_EXERCISE INPUTS_.
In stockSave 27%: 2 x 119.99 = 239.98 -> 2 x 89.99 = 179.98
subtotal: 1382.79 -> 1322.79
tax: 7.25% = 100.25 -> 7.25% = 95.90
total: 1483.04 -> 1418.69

...

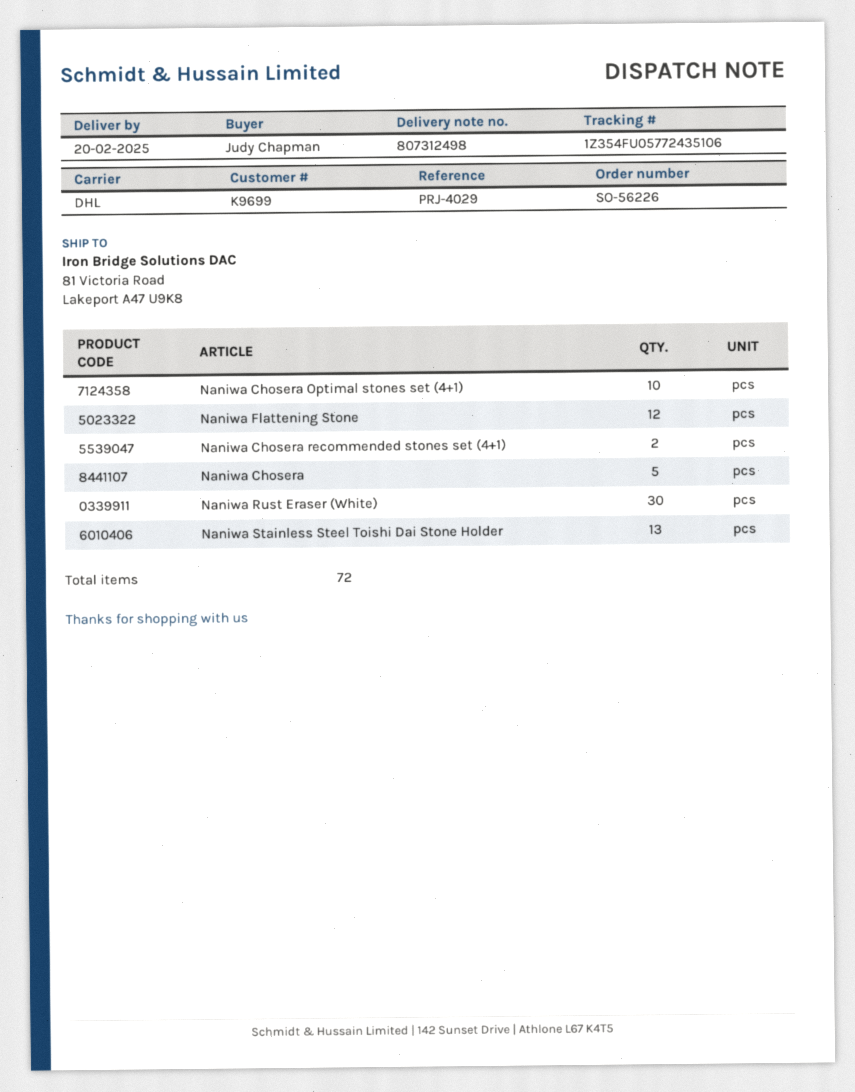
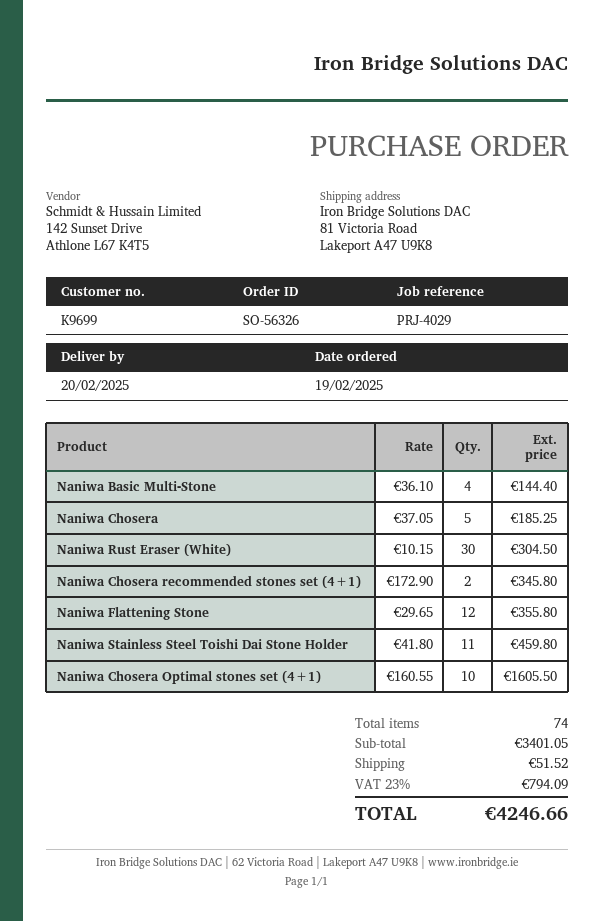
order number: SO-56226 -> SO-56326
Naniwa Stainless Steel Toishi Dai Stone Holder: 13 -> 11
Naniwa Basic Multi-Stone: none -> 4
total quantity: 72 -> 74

---

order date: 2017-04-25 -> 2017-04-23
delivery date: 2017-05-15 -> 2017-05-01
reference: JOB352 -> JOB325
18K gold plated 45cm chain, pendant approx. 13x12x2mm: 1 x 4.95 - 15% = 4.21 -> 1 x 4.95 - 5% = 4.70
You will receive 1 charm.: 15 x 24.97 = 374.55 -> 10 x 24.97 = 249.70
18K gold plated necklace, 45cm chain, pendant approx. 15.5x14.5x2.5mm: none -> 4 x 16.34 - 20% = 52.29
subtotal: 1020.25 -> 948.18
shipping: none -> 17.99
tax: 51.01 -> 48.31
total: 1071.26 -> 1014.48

_EXERCISE DIRECTIONS_. Set down again, word for word, the stretch of records from the line with "In stockSave 27%: 2" to the line with "total: 1483.04 -> 1418.69", both of those lines included.

_COMPLETED TASK_.
In stockSave 27%: 2 x 119.99 = 239.98 -> 2 x 89.99 = 179.98
subtotal: 1382.79 -> 1322.79
tax: 7.25% = 100.25 -> 7.25% = 95.90
total: 1483.04 -> 1418.69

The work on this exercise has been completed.